The easiest way to stop your cat hunting is to keep them inside. Besides protecting the local wildlife, this can be safer for your cat too. Indoor cats have a much higher life expectancy than outdoor cats.

If your cat does spend time outdoors, consider keeping them indoors at dawn and dusk, when birds and small rodents are most active. You can also use a collar with a bell or a colorful collar designed to warn birds that your cat is approaching. These aren’t always 100% effective, but they’re worth a try.

Even if your cat does live indoors, you’ll still see them indulging in hunting behavior. Maybe they chase their toys down the hallway or pounce out at you from behind the door. Remember that hunting is an innate behavior for your cat, so rather than try to stop your cat from doing it at all, think about ways that you can allow them to pretend hunt within the safety of your home.

Consider investing in a hunting cat feeder kit, which allows your cat to indulge in their love of hunting by sniffing out food that you’ve hidden around the house. This is also a great way of making sure your cat has something to eat during the night, so they don’t wake you up to get them food!

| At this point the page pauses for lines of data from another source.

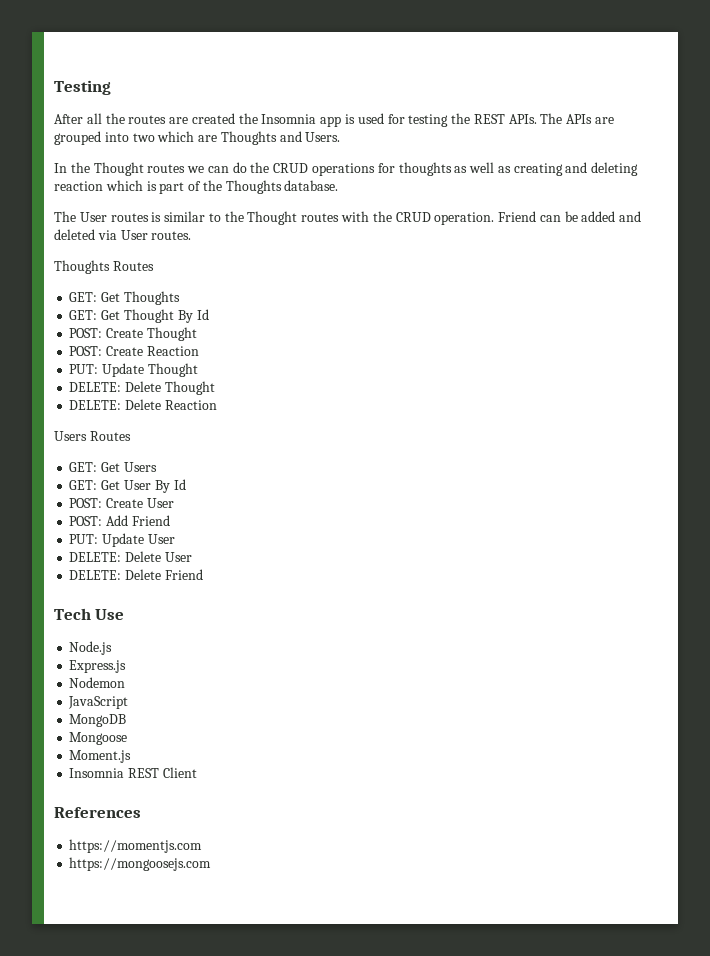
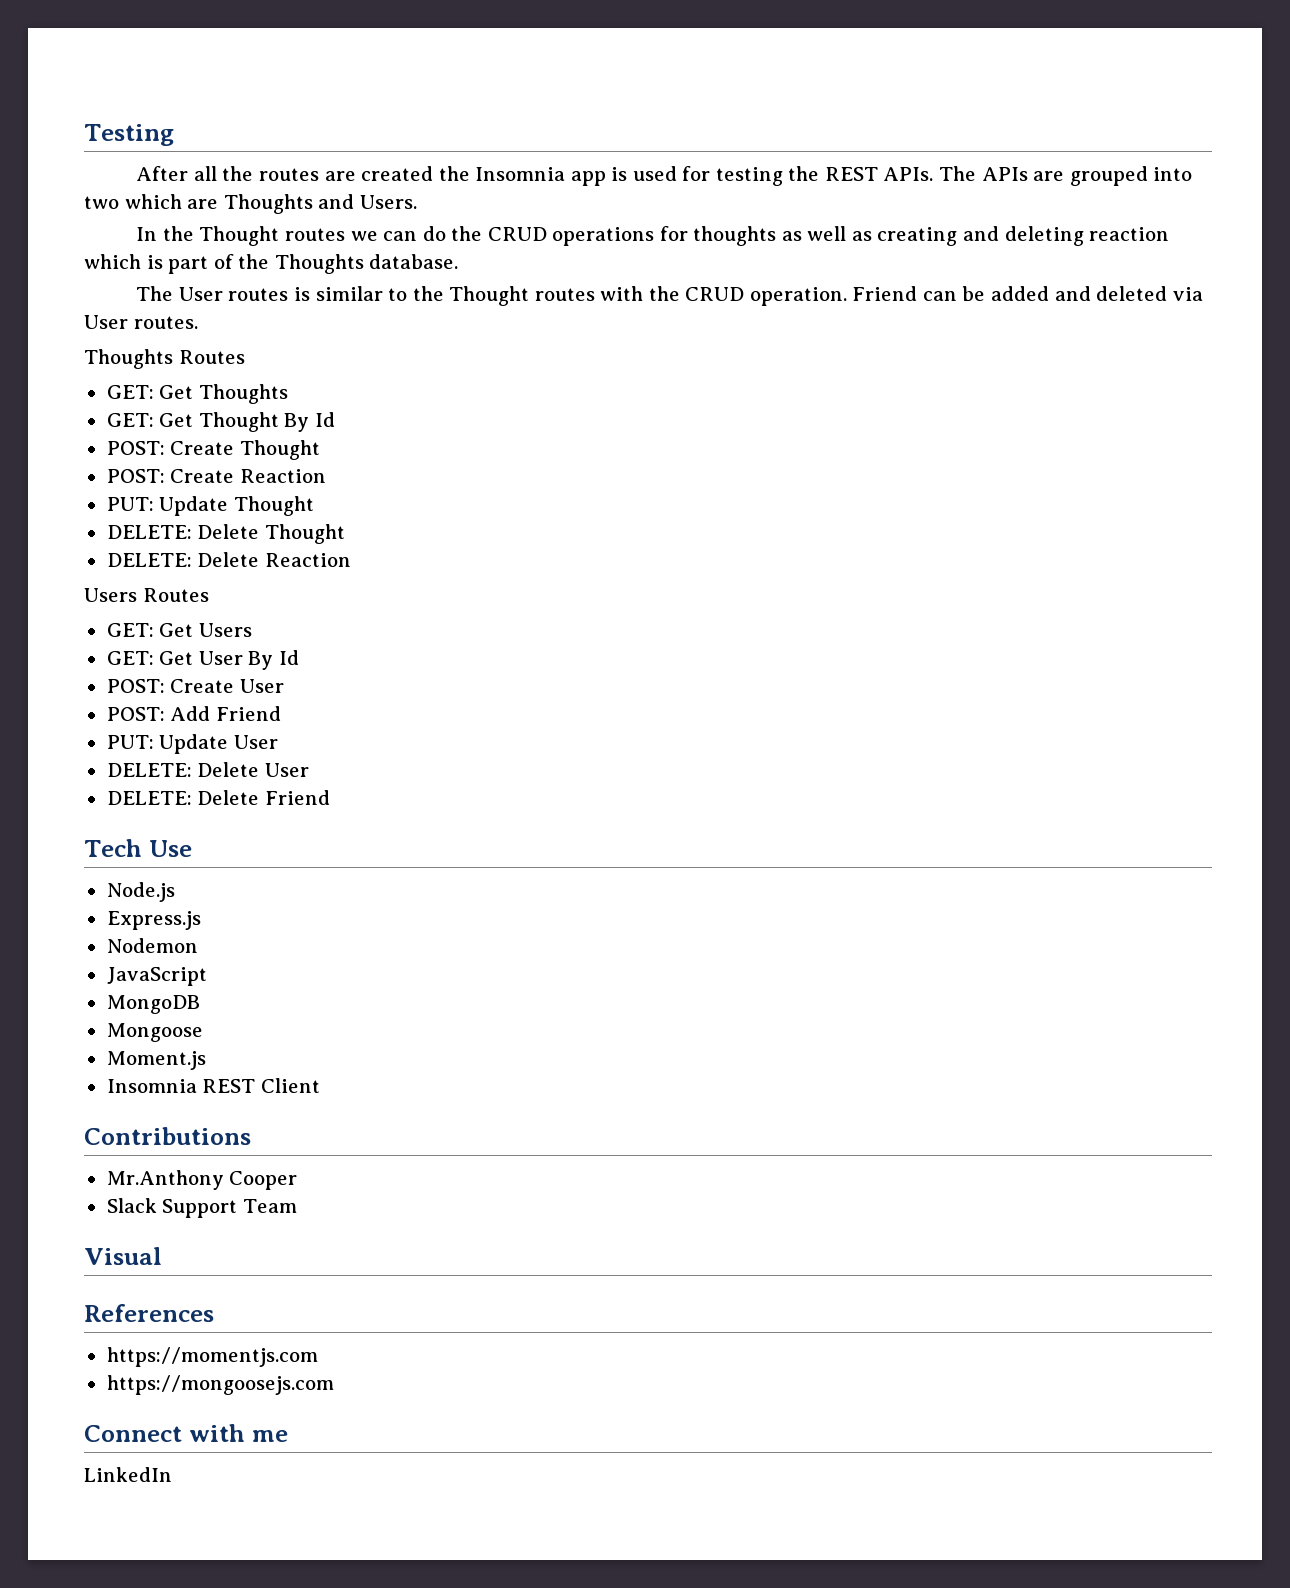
+ Contributions
+ Mr.Anthony Cooper
+ Slack Support Team
+ Visual
+ Connect with me
+ LinkedIn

Researchers have found that one of the most effective ways of reducing a cat’s hunting behavior is to play with them more. A bored cat may look for ways to entertain themselves, and if they don’t have much in the way of enrichment, hunting will often be the first activity that they indulge in. Toys on a fishing rod are often the most effective at encouraging your cat to hunt and play. These toys allow your cat to stalk, chase, and pounce, just like they would during a real hunt. Even 5-10 minutes per day is enough to help stave off boredom.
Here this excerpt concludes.